By: Kebba AF Touray
COVID-19 continued to claim lives across the world, causing serious health concerns and nightmare. This made the World Health Organization (WHO) to declare the virus as a global pandemic.
The disease was first confirmed in the Gambia on 17th March 2020. Currently, the country’s COVID-19 status shows that the Gambia has 5,857 coronavirus cases, 173 deaths and 5,282 recoveries.
Not only does it have the potential to claim lives, it brought the world to a complete standstill in all spheres, resulting in its devastating effects on the lives and livelihoods of the people, some of whom are persons living with disabilities.
This interview aims to bring to light the adverse effects of the pandemic by unearthing the impact of the pandemic on persons living with disabilities.
Magistrate Muhammed Krubally, is a Principal Magistrate of Brusubi Magistrates Court and the Chairperson of the Gambia Federation for Disabled (GFD).
Photo: Magistrate Krubally
Magistrate Krubally, who also doubles as the Secretary General of the Gambia Organization of the Visually Impaired (GOVI), said COVID-19 has negatively affected the lives and livelihoods of persons with disabilities economically, socially, educationally and employment.

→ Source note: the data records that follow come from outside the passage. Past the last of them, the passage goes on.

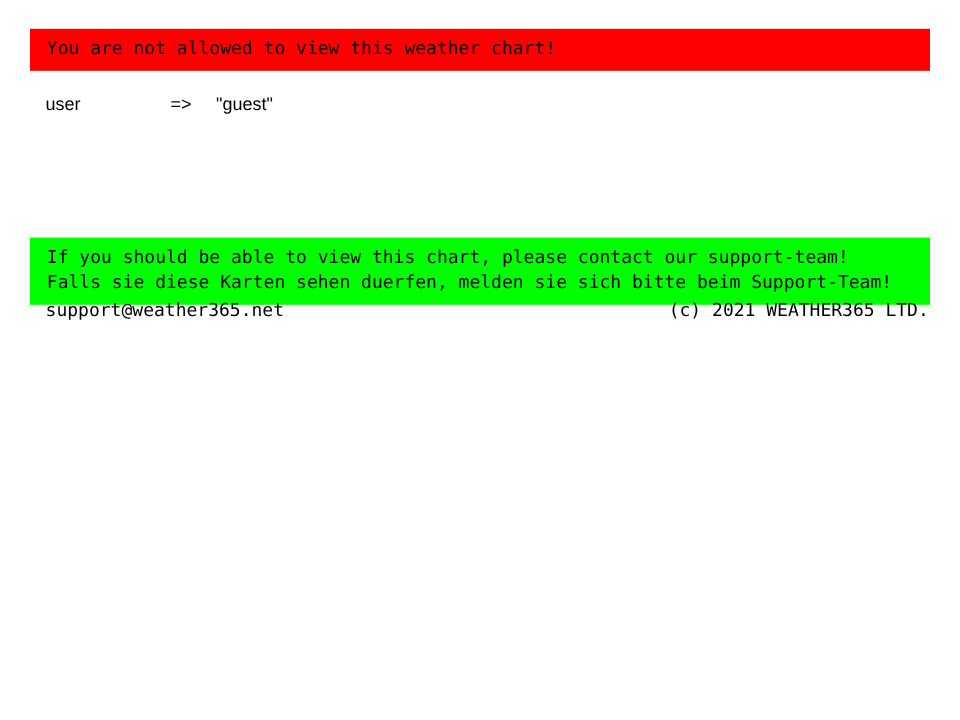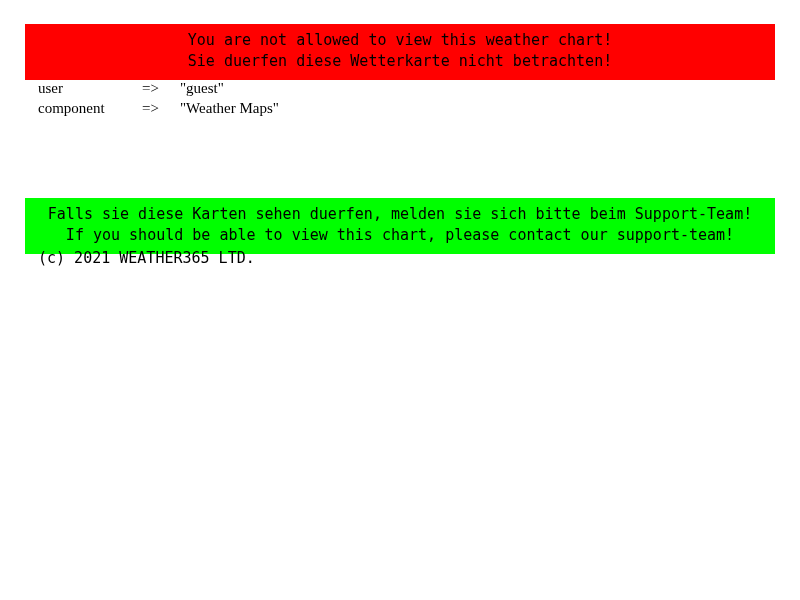--- a/index.html
+++ b/index.html
@@ -26,7 +26,6 @@
     width: 750px;
     box-sizing: border-box;
     padding: 6px 14px 8px 14px;
-    text-align: center;
   }
   .banner-error {
     top: 24px;

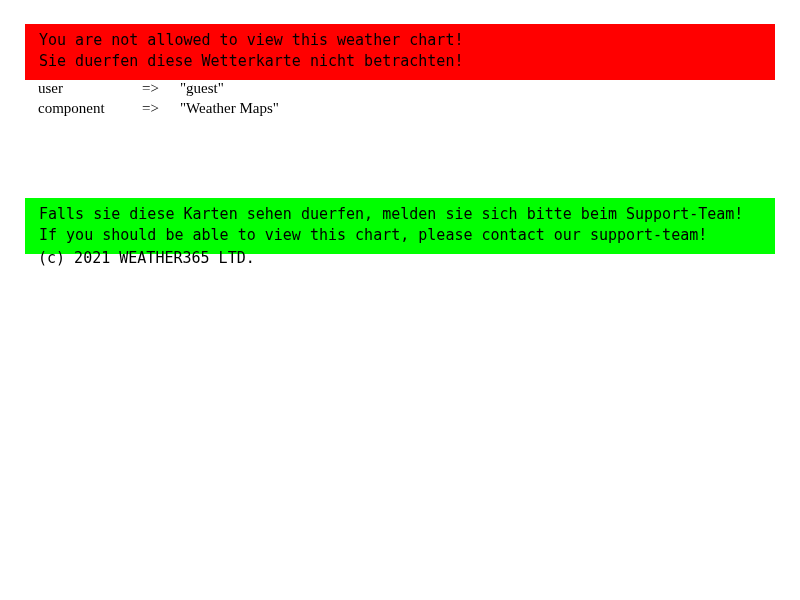--- a/index.html
+++ b/index.html
@@ -84,7 +84,6 @@
 
   <div class="banner banner-error">
     <div class="banner-line">You are not allowed to view this weather chart!</div>
-    <div class="banner-line">Sie duerfen diese Wetterkarte nicht betrachten!</div>
   </div>
 
   <div class="params">

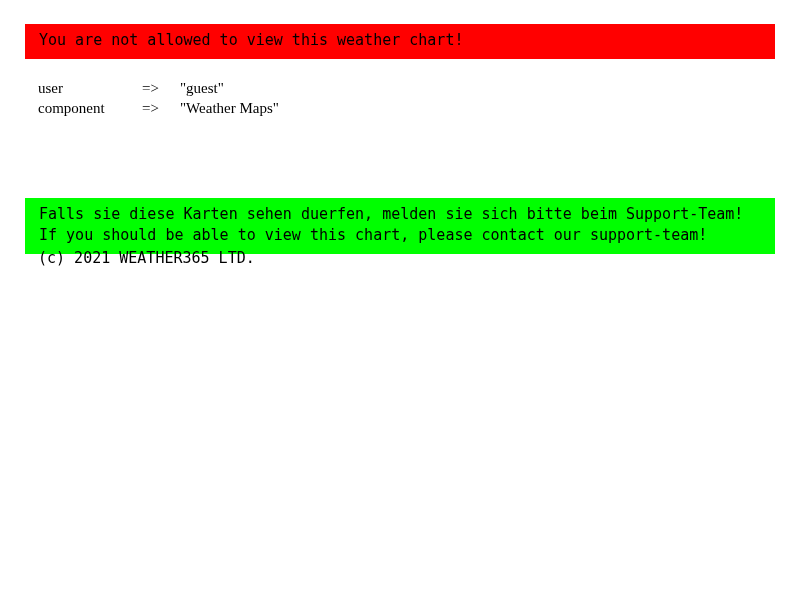--- a/index.html
+++ b/index.html
@@ -51,7 +51,7 @@
     border-collapse: collapse;
   }
   table.params-table td {
-    font-family: Liberation Serif, serif;
+    font-family: Liberation Sans, sans-serif;
     font-size: 15px;
     line-height: 20px;
     padding: 0;

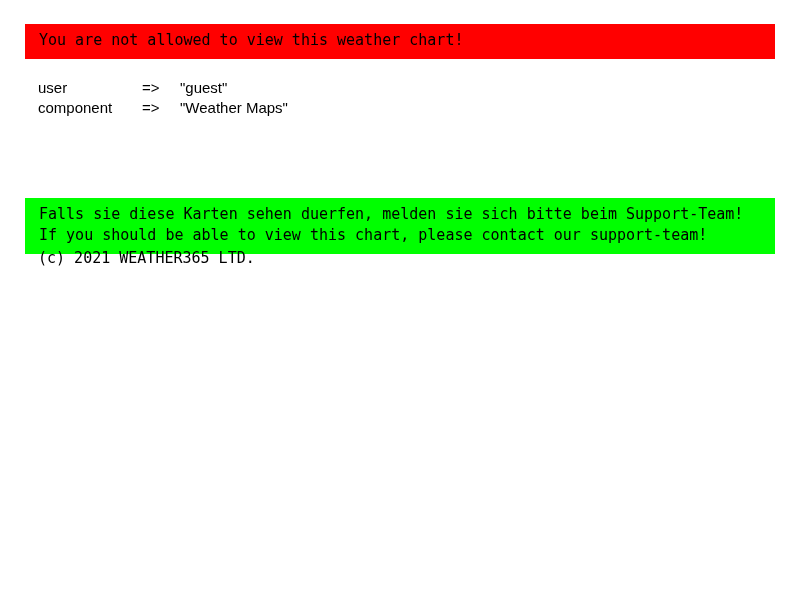--- a/index.html
+++ b/index.html
@@ -94,11 +94,6 @@
         <td class="p-arrow">=&gt;</td>
         <td class="p-val">"guest"</td>
       </tr>
-      <tr>
-        <td class="p-key">component</td>
-        <td class="p-arrow">=&gt;</td>
-        <td class="p-val">"Weather Maps"</td>
-      </tr>
     </tbody>
       </table>
   </div>

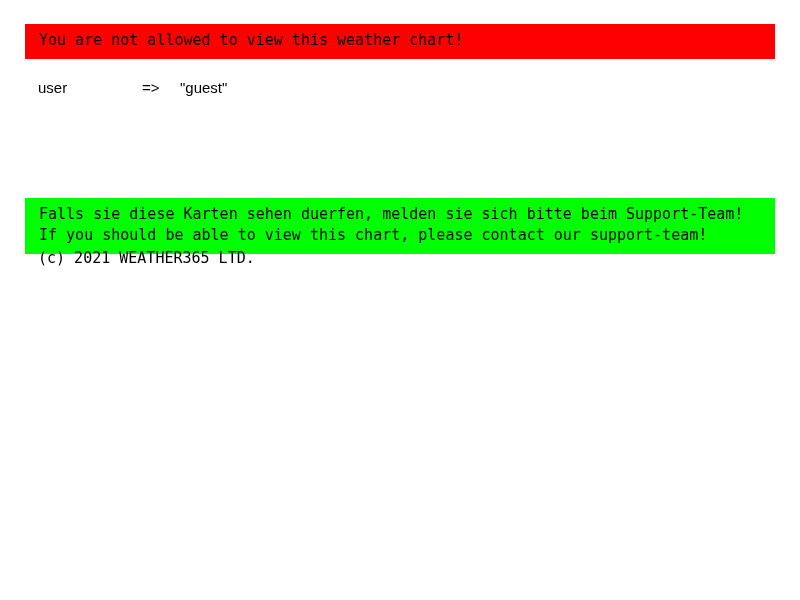--- a/index.html
+++ b/index.html
@@ -99,8 +99,8 @@
   </div>
 
   <div class="banner banner-info">
+    <div class="banner-line">If you should be able to view this chart, please contact our support-team!</div>
     <div class="banner-line">Falls sie diese Karten sehen duerfen, melden sie sich bitte beim Support-Team!</div>
-    <div class="banner-line">If you should be able to view this chart, please contact our support-team!</div>
   </div>
 
   <div class="footer">

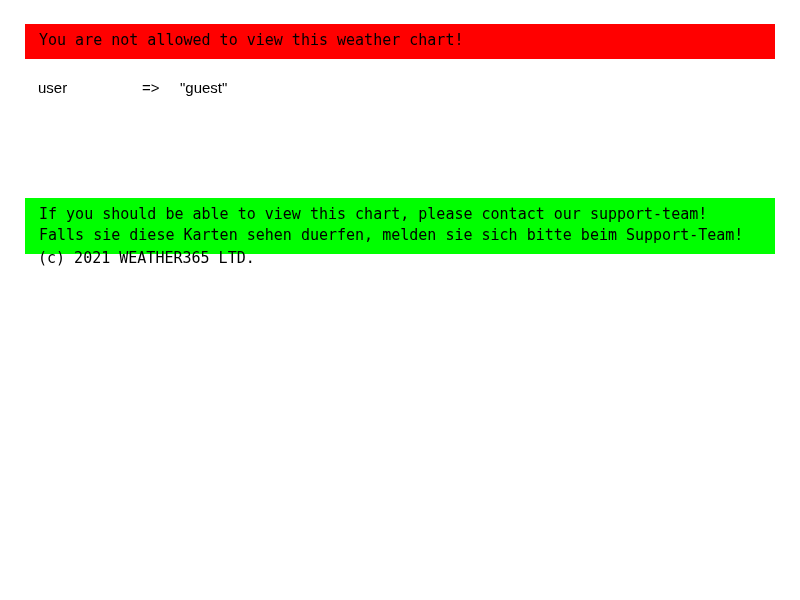--- a/index.html
+++ b/index.html
@@ -104,6 +104,7 @@
   </div>
 
   <div class="footer">
+    <a class="footer-left" href="#">support@weather365.net</a>
     <span class="footer-right">(c) 2021 WEATHER365 LTD.</span>
   </div>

Economically, he said since the outbreak of the pandemic, persons with disabilities could not have the fiscal strength, support or accessibility in order to take care of their needs and their families.
He said in terms of social life: “There have regulations in terms of curfew, social distancing and restriction of the movement of people. Most of the persons with disabilities, who depend on begging, could not go out to seek financial support.”
“In terms of education, there had been lockdown and schools have been closed. The online classes that were introduced, most of the persons with disability, could not participate, because they do not have the facilities, such as laptops, especially the visually impaired people,” he added.
He also said that in terms of employment, some of financial institutions were closed down. As a result, he said some of the persons with disabilities were considered redundant and some have lost their jobs due to strict economic condition COVID-19 has imposed on institutions.
Ndey Yassin Secka, Nominated Member of the National Assembly, a female visually impaired lawmaker, who has been an advocate for the person living with disabilities, said persons with disabilities are somewhat neglected in the country. As such, she has taken it as her obligation to fight for their rights.
“COVID-19 has seriously affected person living with disabilities because some of them could not even go out during the restriction periods to beg for alms and some of them cannot use the facemasks properly,” she said.
“Persons with disabilities are more affected because most of them go into the streets to beg for sustenance. During the restriction period, they were asked to stay indoors. They were also isolated as some people don’t give them alms, due to fear that they may contract the disease form persons with disabilities.”
Madam Secka urged the citizenry to strictly adhere to health guidelines provided by the health ministry and health experts, noting that the pandemic is still around.
Ousman Sillah is the Member for Banjul North and the Chairperson of the National Assembly Select Committee on Health, Women, Children, Refugees, Disaster and Humanitarian Relief.
Photo: Hon. Ousman Sillah
Sillah said COVID-19 has created disruptions in the lives and livelihoods of persons with disabilities through the imposition of the state of emergencies and restriction periods.
“These periods have been the most challenging phase of the pandemic because people who live from hand to mouth were obliged to stay indoors. Most of those who are physically challenged have fallen in this situation, where the restriction of their movement has affected their income generation,” he said.
“Most of the physically challenged are living within the poverty bracket and were adversely impacted by the Pandemic. During the restriction periods, they were barred from going out to beg for alms, which they use to cater for themselves and families.”
Sillah also implored the citizenry to observe the health measures recommended by health experts, saying the pandemic is still in existence and claiming lives of the people.